WORK TO BE COMPLETED: Each entry below must be written out exactly, with pictures left out.

##### DATA UNDER STUDY #####

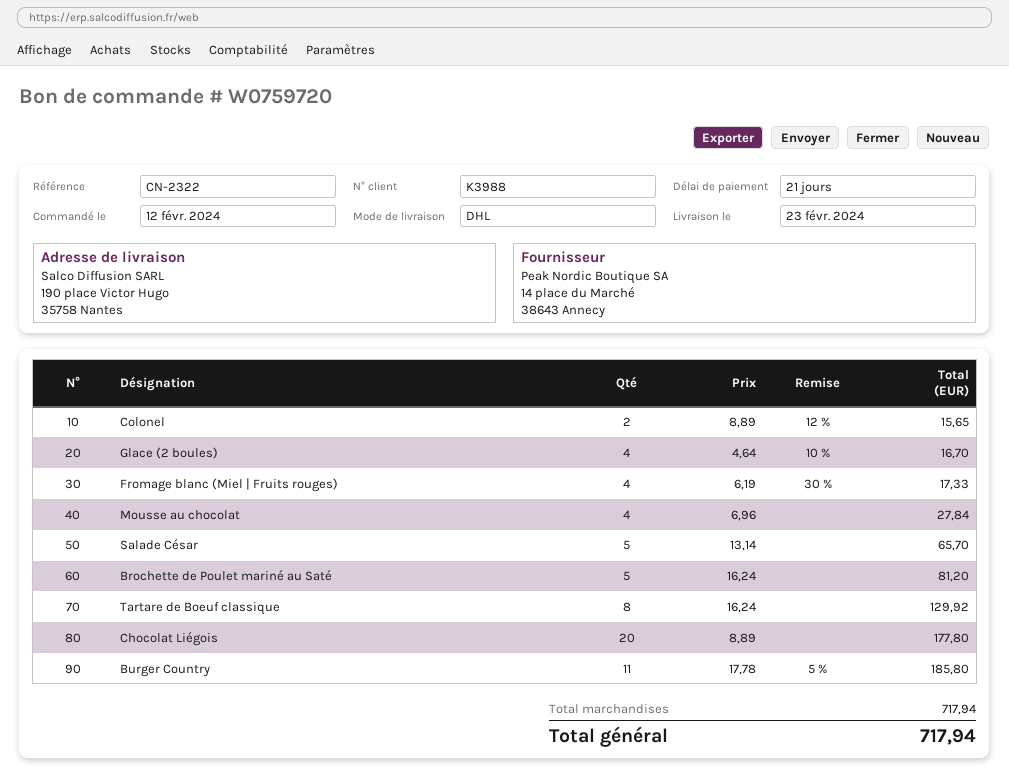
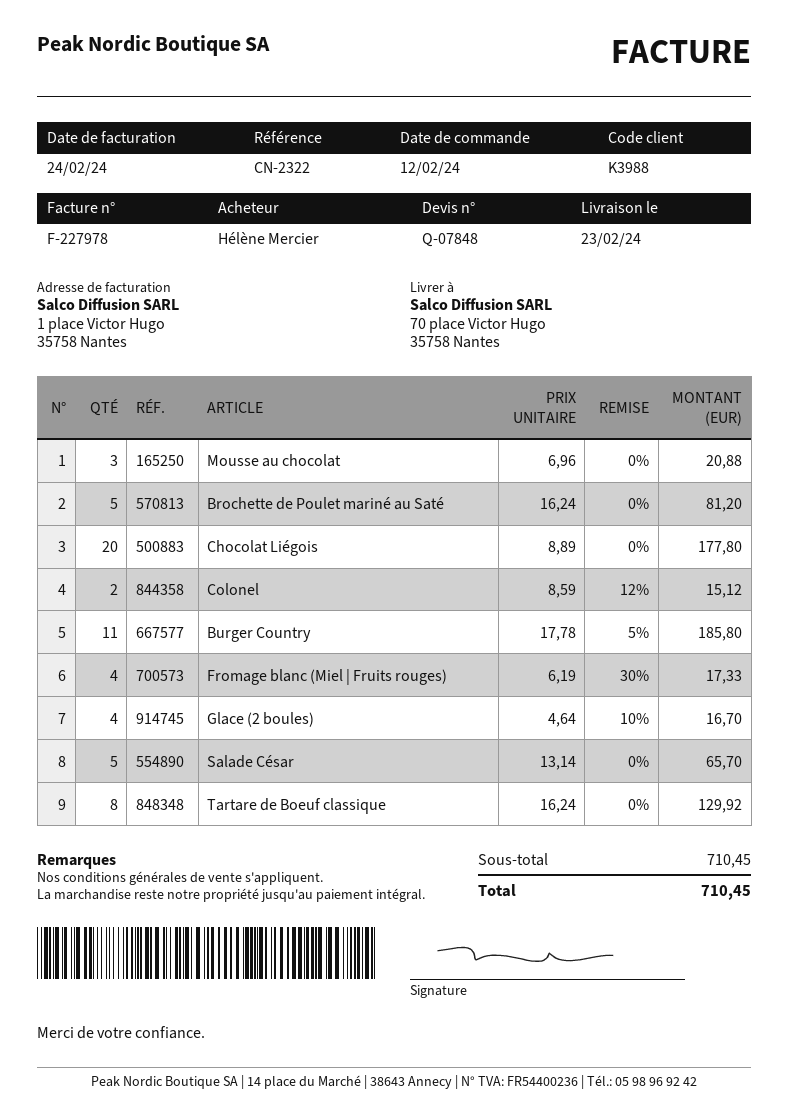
ship to: 190 place Victor Hugo, 35758 Nantes -> 70 place Victor Hugo, 35758 Nantes
Colonel: 2 x 8.89 - 12% = 15.65 -> 2 x 8.59 - 12% = 15.12
Mousse au chocolat: 4 x 6.96 = 27.84 -> 3 x 6.96 = 20.88
subtotal: 717.94 -> 710.45
total: 717.94 -> 710.45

#####

RESPONSE TO THIS TASK:
ship to: 190 place Victor Hugo, 35758 Nantes -> 70 place Victor Hugo, 35758 Nantes
Colonel: 2 x 8.89 - 12% = 15.65 -> 2 x 8.59 - 12% = 15.12
Mousse au chocolat: 4 x 6.96 = 27.84 -> 3 x 6.96 = 20.88
subtotal: 717.94 -> 710.45
total: 717.94 -> 710.45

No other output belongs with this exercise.